**The data**
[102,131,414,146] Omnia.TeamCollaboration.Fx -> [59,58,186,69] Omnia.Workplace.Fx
...
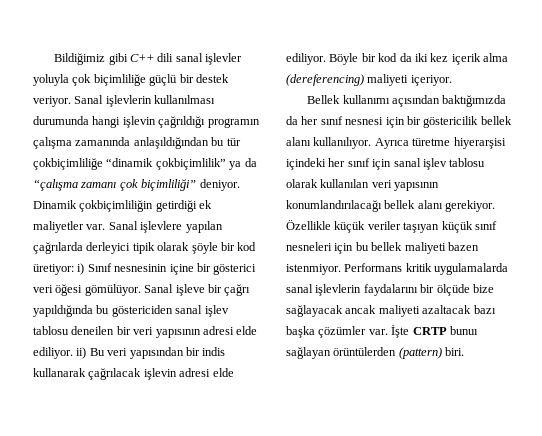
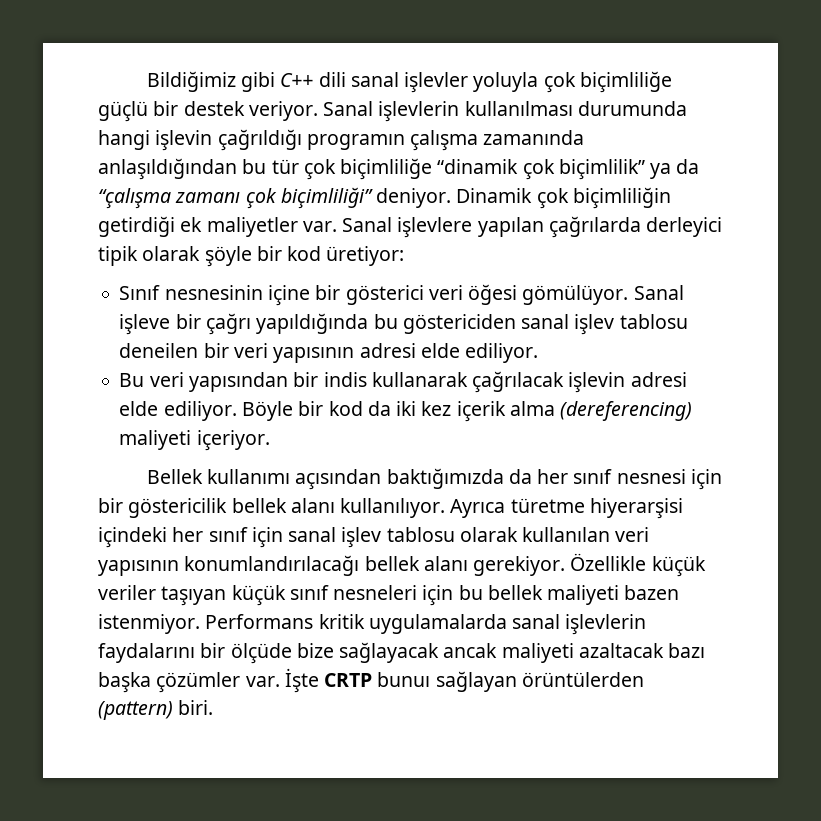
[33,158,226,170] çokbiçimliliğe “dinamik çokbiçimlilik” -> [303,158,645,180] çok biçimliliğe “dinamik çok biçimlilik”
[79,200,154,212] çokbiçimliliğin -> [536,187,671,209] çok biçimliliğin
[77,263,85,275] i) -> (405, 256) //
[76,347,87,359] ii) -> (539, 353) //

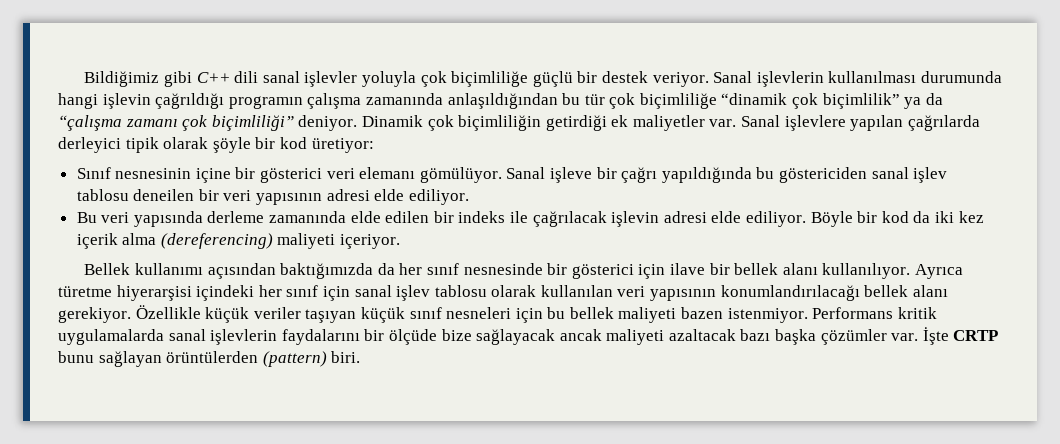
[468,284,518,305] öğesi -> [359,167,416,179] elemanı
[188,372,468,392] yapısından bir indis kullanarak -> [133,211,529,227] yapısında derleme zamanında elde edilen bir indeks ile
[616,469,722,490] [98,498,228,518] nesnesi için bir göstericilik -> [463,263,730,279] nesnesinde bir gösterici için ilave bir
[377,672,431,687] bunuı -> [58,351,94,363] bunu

**Exercise aim**
The expected output is exactly the lines of the listing above between the line holding "[616,469,722,490] [98,498,228,518] nesnesi" and the line holding "[377,672,431,687] bunuı ->", inclusive.

**Output of the exercise**
[616,469,722,490] [98,498,228,518] nesnesi için bir göstericilik -> [463,263,730,279] nesnesinde bir gösterici için ilave bir
[377,672,431,687] bunuı -> [58,351,94,363] bunu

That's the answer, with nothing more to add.